* Records for the exercise *
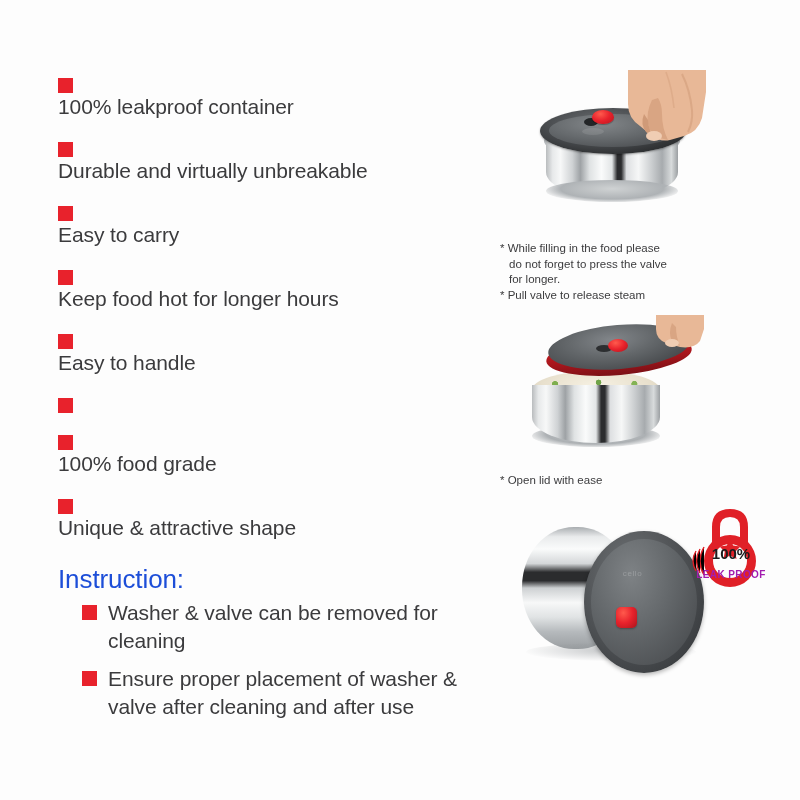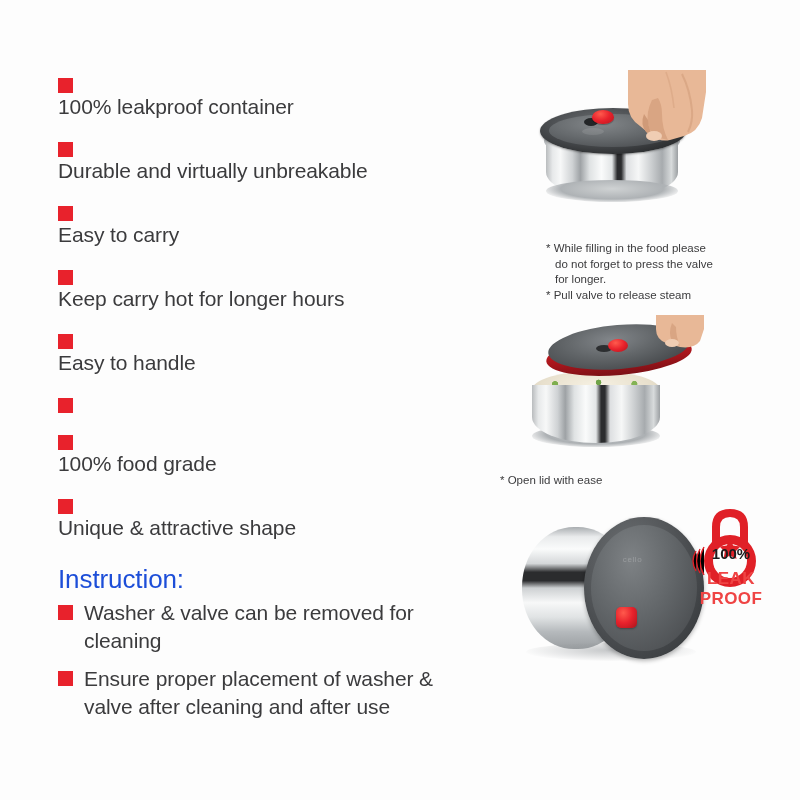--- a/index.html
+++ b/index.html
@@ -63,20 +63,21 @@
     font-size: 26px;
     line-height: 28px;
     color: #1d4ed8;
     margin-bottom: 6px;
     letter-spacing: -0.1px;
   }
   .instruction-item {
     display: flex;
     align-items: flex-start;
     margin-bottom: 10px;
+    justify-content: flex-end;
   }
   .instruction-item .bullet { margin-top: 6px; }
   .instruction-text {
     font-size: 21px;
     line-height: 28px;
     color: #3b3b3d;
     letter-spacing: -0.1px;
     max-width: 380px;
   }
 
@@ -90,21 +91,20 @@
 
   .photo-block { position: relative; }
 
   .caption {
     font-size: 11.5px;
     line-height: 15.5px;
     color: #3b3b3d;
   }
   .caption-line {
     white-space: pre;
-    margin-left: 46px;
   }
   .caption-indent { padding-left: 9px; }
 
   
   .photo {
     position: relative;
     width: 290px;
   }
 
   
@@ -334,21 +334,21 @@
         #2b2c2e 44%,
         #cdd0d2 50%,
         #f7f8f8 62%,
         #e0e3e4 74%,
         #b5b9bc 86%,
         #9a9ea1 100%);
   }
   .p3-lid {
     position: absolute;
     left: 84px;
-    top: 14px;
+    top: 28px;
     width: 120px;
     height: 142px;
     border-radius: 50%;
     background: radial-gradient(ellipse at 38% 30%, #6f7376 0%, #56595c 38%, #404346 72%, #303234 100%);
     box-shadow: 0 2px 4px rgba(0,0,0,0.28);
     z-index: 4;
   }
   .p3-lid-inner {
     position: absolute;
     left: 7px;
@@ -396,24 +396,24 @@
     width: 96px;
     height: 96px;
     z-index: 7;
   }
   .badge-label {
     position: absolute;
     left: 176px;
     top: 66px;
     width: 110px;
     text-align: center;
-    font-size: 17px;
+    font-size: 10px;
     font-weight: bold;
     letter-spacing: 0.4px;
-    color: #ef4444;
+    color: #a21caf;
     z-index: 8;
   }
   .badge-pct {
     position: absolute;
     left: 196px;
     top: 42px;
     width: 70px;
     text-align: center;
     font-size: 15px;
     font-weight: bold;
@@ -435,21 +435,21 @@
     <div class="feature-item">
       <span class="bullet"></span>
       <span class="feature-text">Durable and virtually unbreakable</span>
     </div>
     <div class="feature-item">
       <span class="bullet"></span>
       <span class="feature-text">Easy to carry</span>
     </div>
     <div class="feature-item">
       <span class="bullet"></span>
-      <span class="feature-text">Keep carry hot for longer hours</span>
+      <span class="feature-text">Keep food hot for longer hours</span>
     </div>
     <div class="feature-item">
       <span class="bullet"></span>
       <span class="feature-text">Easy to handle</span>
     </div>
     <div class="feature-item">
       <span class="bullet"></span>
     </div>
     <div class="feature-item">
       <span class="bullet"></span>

==

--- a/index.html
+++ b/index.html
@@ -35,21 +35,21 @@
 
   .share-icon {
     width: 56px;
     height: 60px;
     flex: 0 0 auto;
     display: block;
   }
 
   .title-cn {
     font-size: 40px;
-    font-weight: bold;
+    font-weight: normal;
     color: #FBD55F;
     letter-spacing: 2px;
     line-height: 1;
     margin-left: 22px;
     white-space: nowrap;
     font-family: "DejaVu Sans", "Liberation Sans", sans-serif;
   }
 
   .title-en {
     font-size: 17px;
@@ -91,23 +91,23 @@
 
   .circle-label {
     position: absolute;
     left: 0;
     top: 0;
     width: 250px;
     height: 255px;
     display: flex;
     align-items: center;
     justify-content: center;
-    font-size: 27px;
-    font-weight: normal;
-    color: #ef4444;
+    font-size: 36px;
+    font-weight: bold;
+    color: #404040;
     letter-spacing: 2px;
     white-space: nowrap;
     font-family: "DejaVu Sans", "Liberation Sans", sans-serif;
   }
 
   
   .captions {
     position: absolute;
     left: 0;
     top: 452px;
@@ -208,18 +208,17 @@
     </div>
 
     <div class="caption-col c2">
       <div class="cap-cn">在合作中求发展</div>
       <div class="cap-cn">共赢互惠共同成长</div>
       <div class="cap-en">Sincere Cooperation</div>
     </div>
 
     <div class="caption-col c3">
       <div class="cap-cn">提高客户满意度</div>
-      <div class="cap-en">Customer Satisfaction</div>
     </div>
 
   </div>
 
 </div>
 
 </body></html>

* Task details *
Where a line contains the word "bottom", copy that line from the listing above.

* Result *
     margin-bottom: 6px;
     margin-bottom: 10px;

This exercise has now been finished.